In 2013, Nation Radio increased its coverage area via DAB - it began broadcasting to north-east Wales and parts of Cheshire and Merseyside in March, via MuxCo's Wrexham, Chester and Liverpool multiplex. In August, the station launched in Pembrokeshire and Carmarthenshire via the Muxco Mid and West Wales multiplex.

In December 2017, Nation began broadcasting on FM in Carmarthenshire (102.9 FM) and Pembrokeshire (107.1 FM) Since March 2018, the station has broadcast in stereo on DAB+ in North East Wales.
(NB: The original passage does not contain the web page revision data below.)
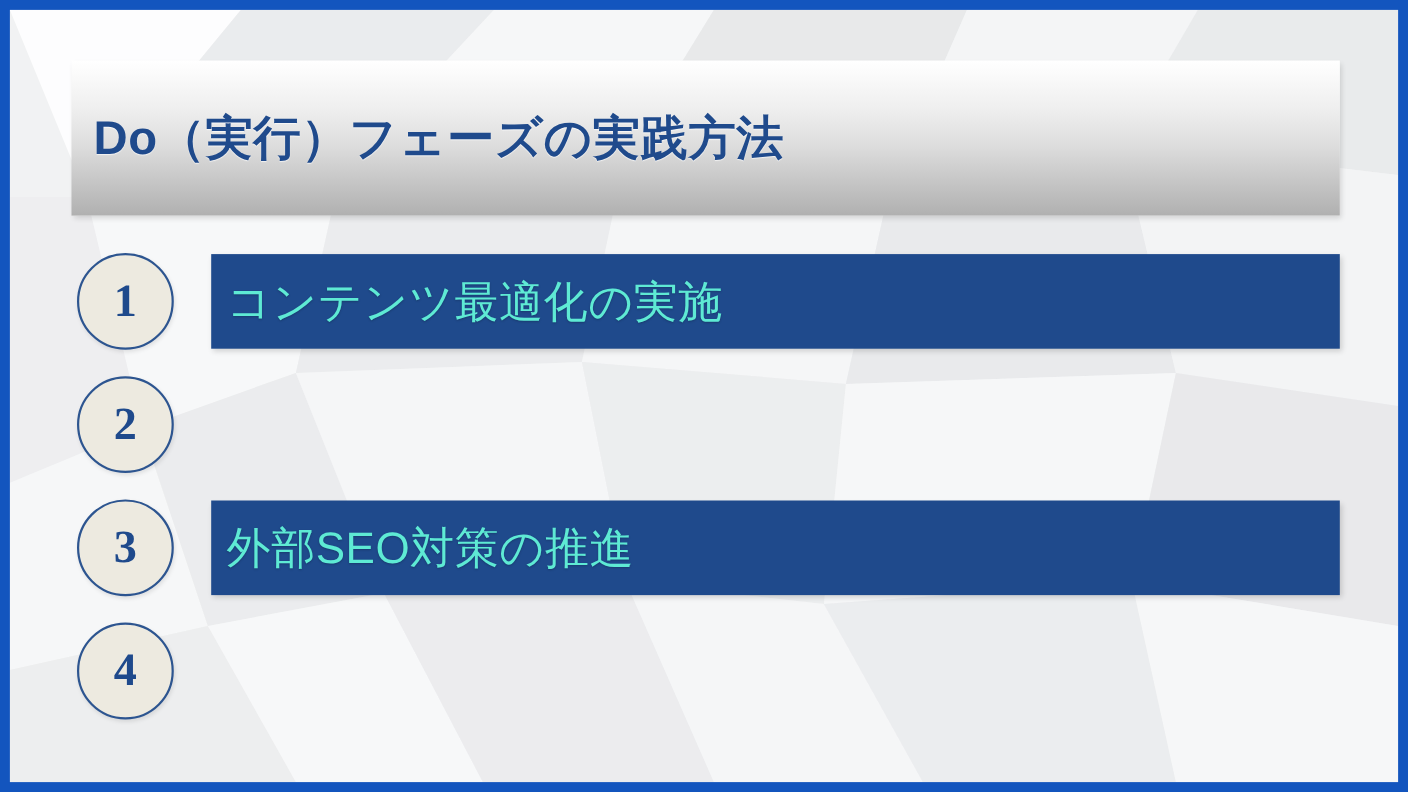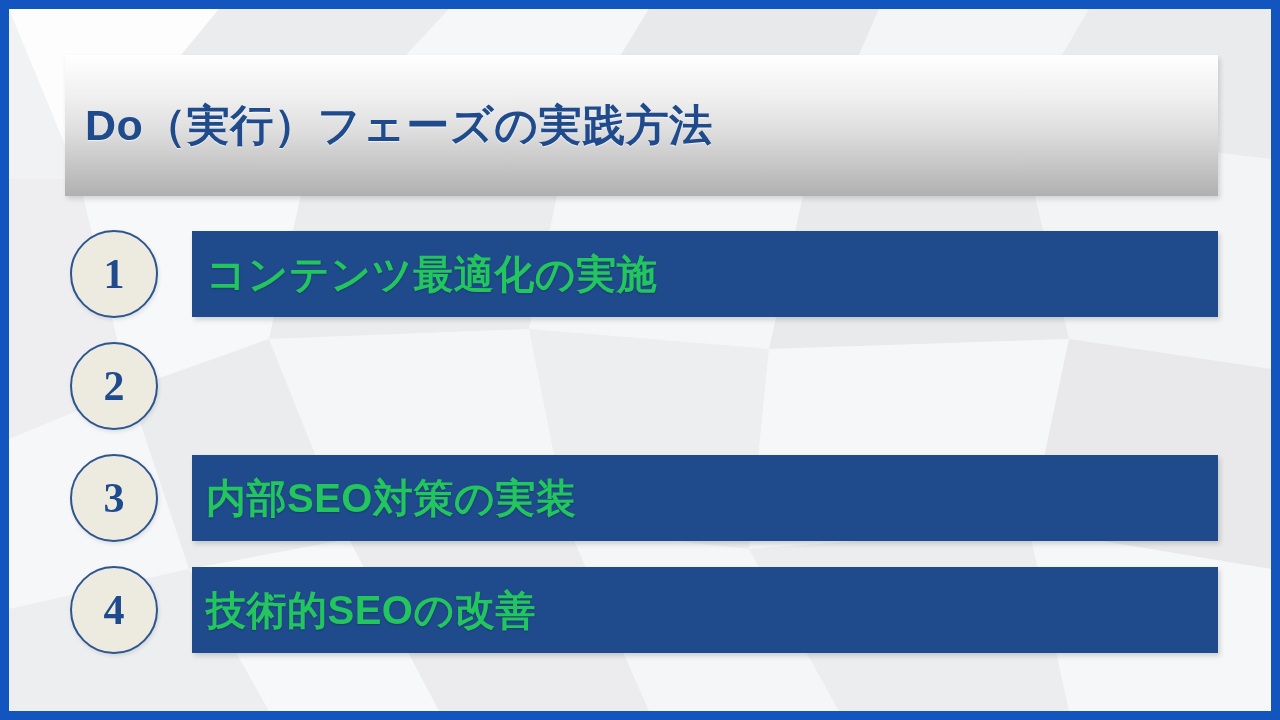"コンテンツ最適化の実施" .step-label { color: #22c55e -> #5eead4; font-weight: bold -> normal }
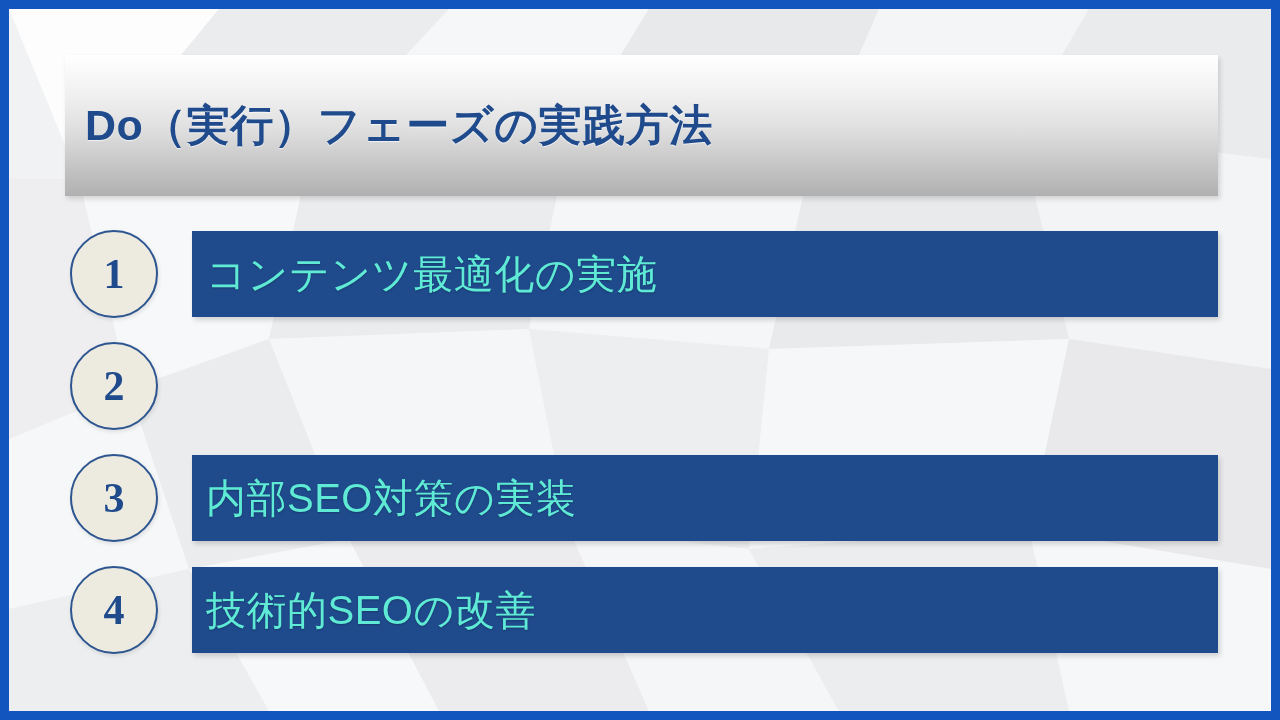"内部SEO対策の実装" span.step-label { text: 内部SEO対策の実装 -> 外部SEO対策の推進 }
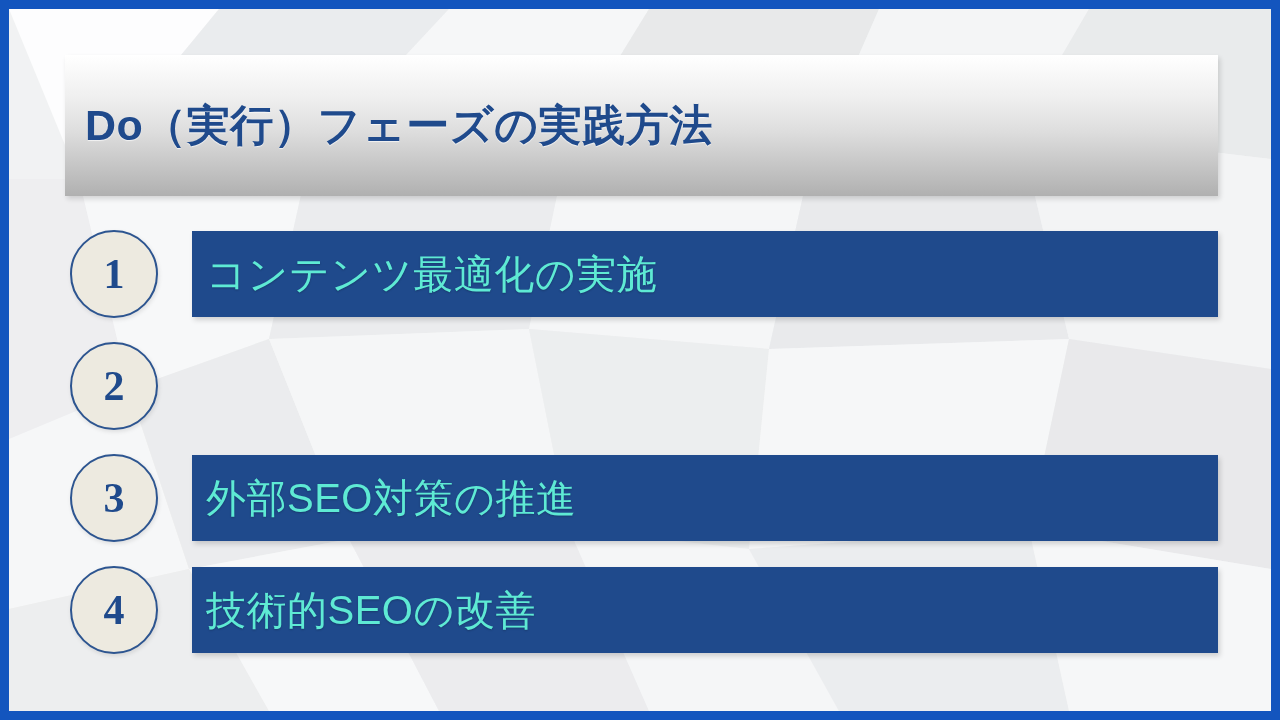"技術的SEOの改善" div.step-bar { html: <div> <span>技術的SEOの改善</span> </div> -> none }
In December 2018, OFCOM gave the station's owners permission to replace sister station Radio Ceredigion with a relay of Nation. Five months later, it was reported Nation had decided to retain the local service and would request to reverse its decision on the station's format. In May 2019, Nation Broadcasting withdrew its request and Radio Ceredigion was replaced by a relay of Nation Radio Wales as originally planned.

== Programming ==
Regional programming is broadcast from 6am to 1pm and from 3pm to 7pm on weekdays. At other times, the station carries networked programming with opt-outs for news, sport, travel and weather updates.

During local programming, the station also plays a separate playlist to Nation Radio UK.

Most of Nation Radio's programming is produced and broadcast from remote studios with playout from Nation's studios at the St Hilary transmitter near Cowbridge.

===News===
Local news bulletins air hourly from 6am - 7pm on weekdays and 7am - 1pm at weekends with headlines on the half-hour during weekday breakfast and drivetime.

National news bulletins from Sky News Radio air hourly at other times.

== Frequencies ==
Nation Radio's main transmitter is at the well-positioned Wenvoe site near Cardiff, broadcasting on 106.8 MHz, serving Cardiff, Newport, the Vale of Glamorgan, Bridgend, Neath Port Talbot, Rhondda Cynon Taf, South Wales Valleys, Monmouthshire, the Brecon Beacons and the Gower A.O.N.B. The 106.8 MHz frequency from Wenvoe can also be received in Bristol, Gloucestershire and parts of Somerset, Wiltshire and Herefordshire.

Kilvey Hill serves the Swansea area on 107.3 MHz albeit with a very small coverage area, Carmel serves Carmarthenshire on 102.9 MHz and Preseli serves Pembrokeshire on 107.1 MHz.

Until 31 July 2025, Nation Radio also broadcast on FM in Ceredigion via three transmitters - Mynydd Pencarreg serving the east of the county on 96.6 MHz, Penwaun serving Cardigan and Newcastle Emlyn on 97.4 MHz and Blaenplwyf serving Aberystwyth and Ceredigion on 103.3 MHz. The station continues to broadcast to the area on DAB.